§ About this exercise
Make an exact copy of the records, with the images left out.

§ Information
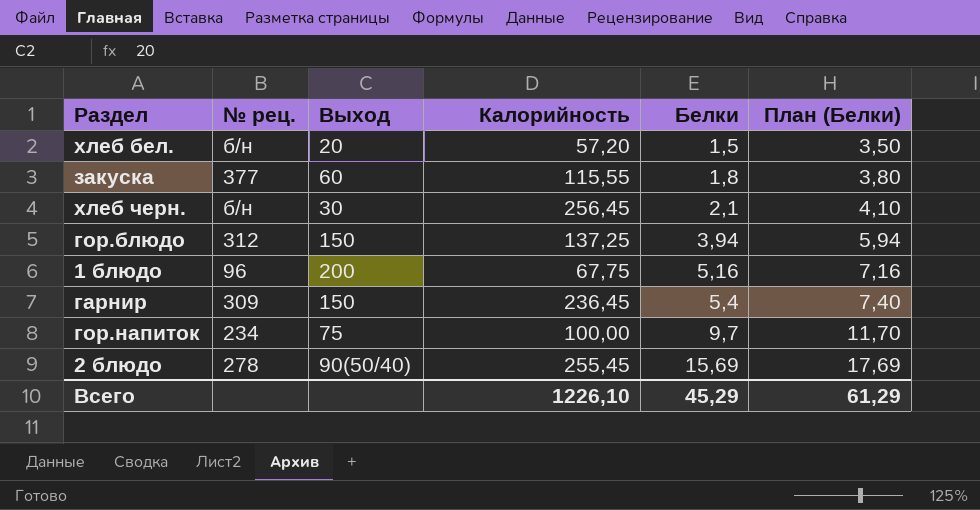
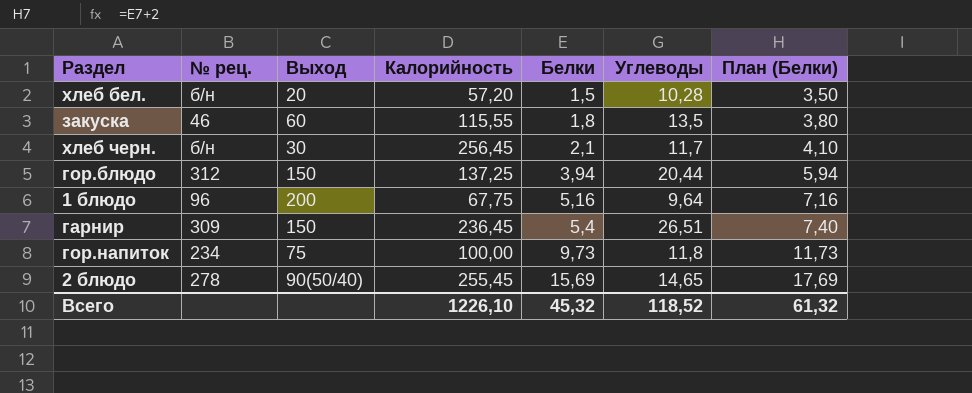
column Углеводы | position: none -> 6
закуска | № рец.: 377 -> 46
гор.напиток | Белки: 9,7 -> 9,73
гор.напиток | План (Белки): 11,70 -> 11,73
Всего | Белки: 45,29 -> 45,32
Всего | План (Белки): 61,29 -> 61,32

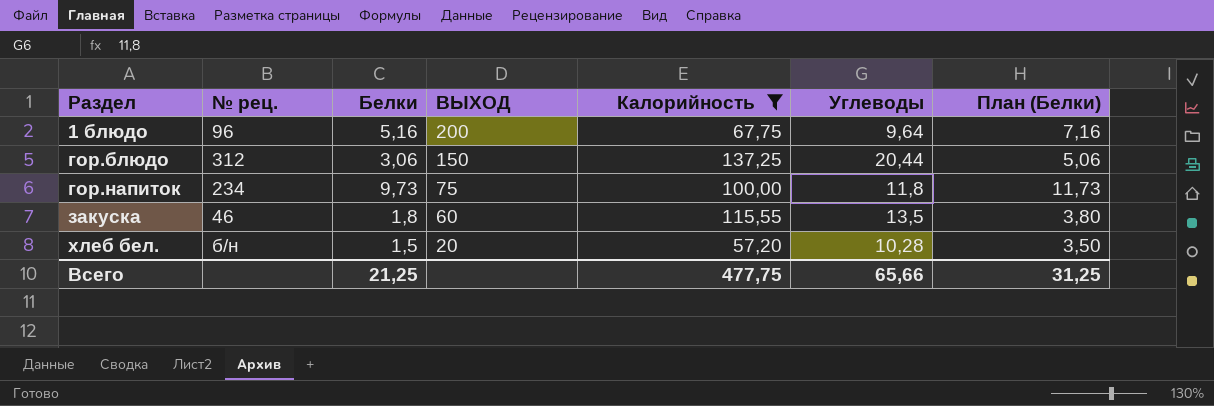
filter: none -> Калорийность <= 137,25
row order: Белки ascending -> Раздел ascending
column Белки | position: 5 -> 3
column name: Выход -> ВЫХОД
гор.блюдо | Белки: 3,94 -> 3,06
гор.блюдо | План (Белки): 5,94 -> 5,06
Всего | Белки: 45,32 -> 21,25
Всего | Калорийность: 1226,10 -> 477,75
Всего | Углеводы: 118,52 -> 65,66
Всего | План (Белки): 61,32 -> 31,25

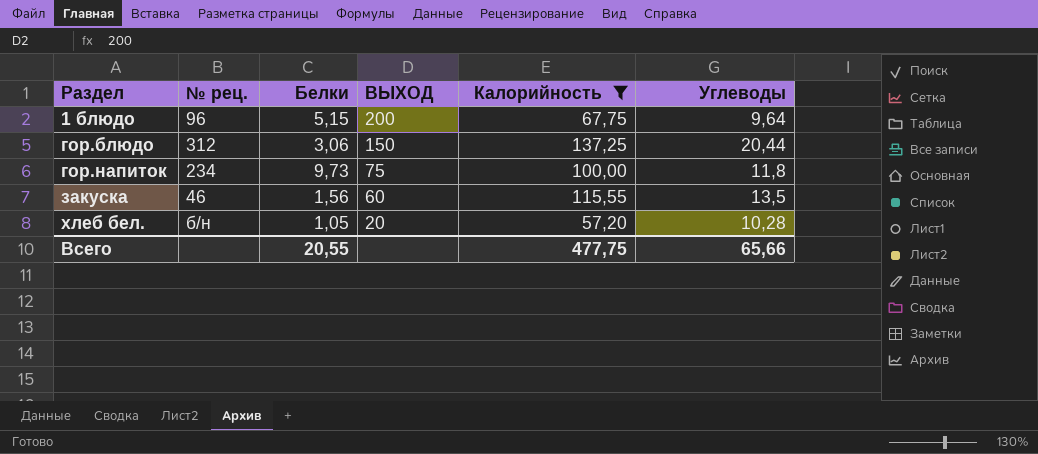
column План (Белки) | formula: [Белки] + 2 -> none
1 блюдо | Белки: 5,16 -> 5,15
закуска | Белки: 1,8 -> 1,56
хлеб бел. | Белки: 1,5 -> 1,05
Всего | Белки: 21,25 -> 20,55

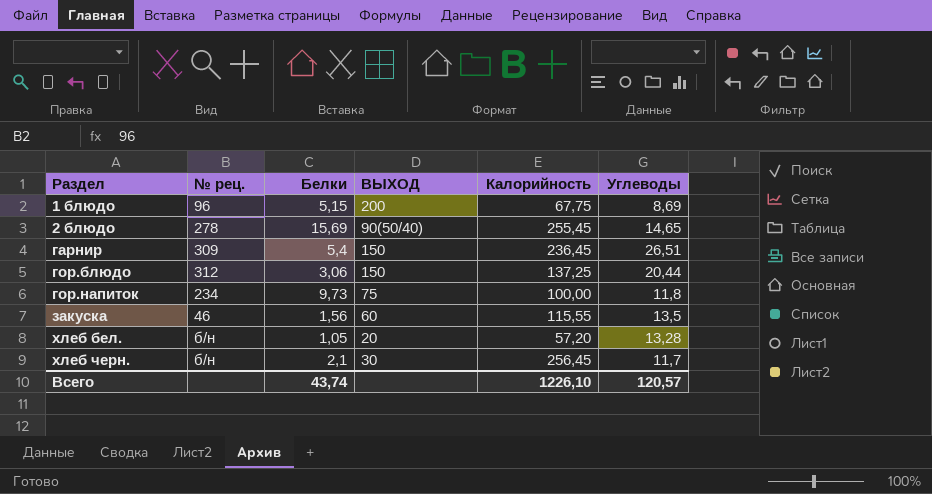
filter: Калорийность <= 137,25 -> none
1 блюдо | Углеводы: 9,64 -> 8,69
хлеб бел. | Углеводы: 10,28 -> 13,28
Всего | Белки: 20,55 -> 43,74
Всего | Калорийность: 477,75 -> 1226,10
Всего | Углеводы: 65,66 -> 120,57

§ The answer
column Углеводы | position: none -> 6
закуска | № рец.: 377 -> 46
гор.напиток | Белки: 9,7 -> 9,73
гор.напиток | План (Белки): 11,70 -> 11,73
Всего | Белки: 45,29 -> 45,32
Всего | План (Белки): 61,29 -> 61,32

filter: none -> Калорийность <= 137,25
row order: Белки ascending -> Раздел ascending
column Белки | position: 5 -> 3
column name: Выход -> ВЫХОД
гор.блюдо | Белки: 3,94 -> 3,06
гор.блюдо | План (Белки): 5,94 -> 5,06
Всего | Белки: 45,32 -> 21,25
Всего | Калорийность: 1226,10 -> 477,75
Всего | Углеводы: 118,52 -> 65,66
Всего | План (Белки): 61,32 -> 31,25

column План (Белки) | formula: [Белки] + 2 -> none
1 блюдо | Белки: 5,16 -> 5,15
закуска | Белки: 1,8 -> 1,56
хлеб бел. | Белки: 1,5 -> 1,05
Всего | Белки: 21,25 -> 20,55

filter: Калорийность <= 137,25 -> none
1 блюдо | Углеводы: 9,64 -> 8,69
хлеб бел. | Углеводы: 10,28 -> 13,28
Всего | Белки: 20,55 -> 43,74
Всего | Калорийность: 477,75 -> 1226,10
Всего | Углеводы: 65,66 -> 120,57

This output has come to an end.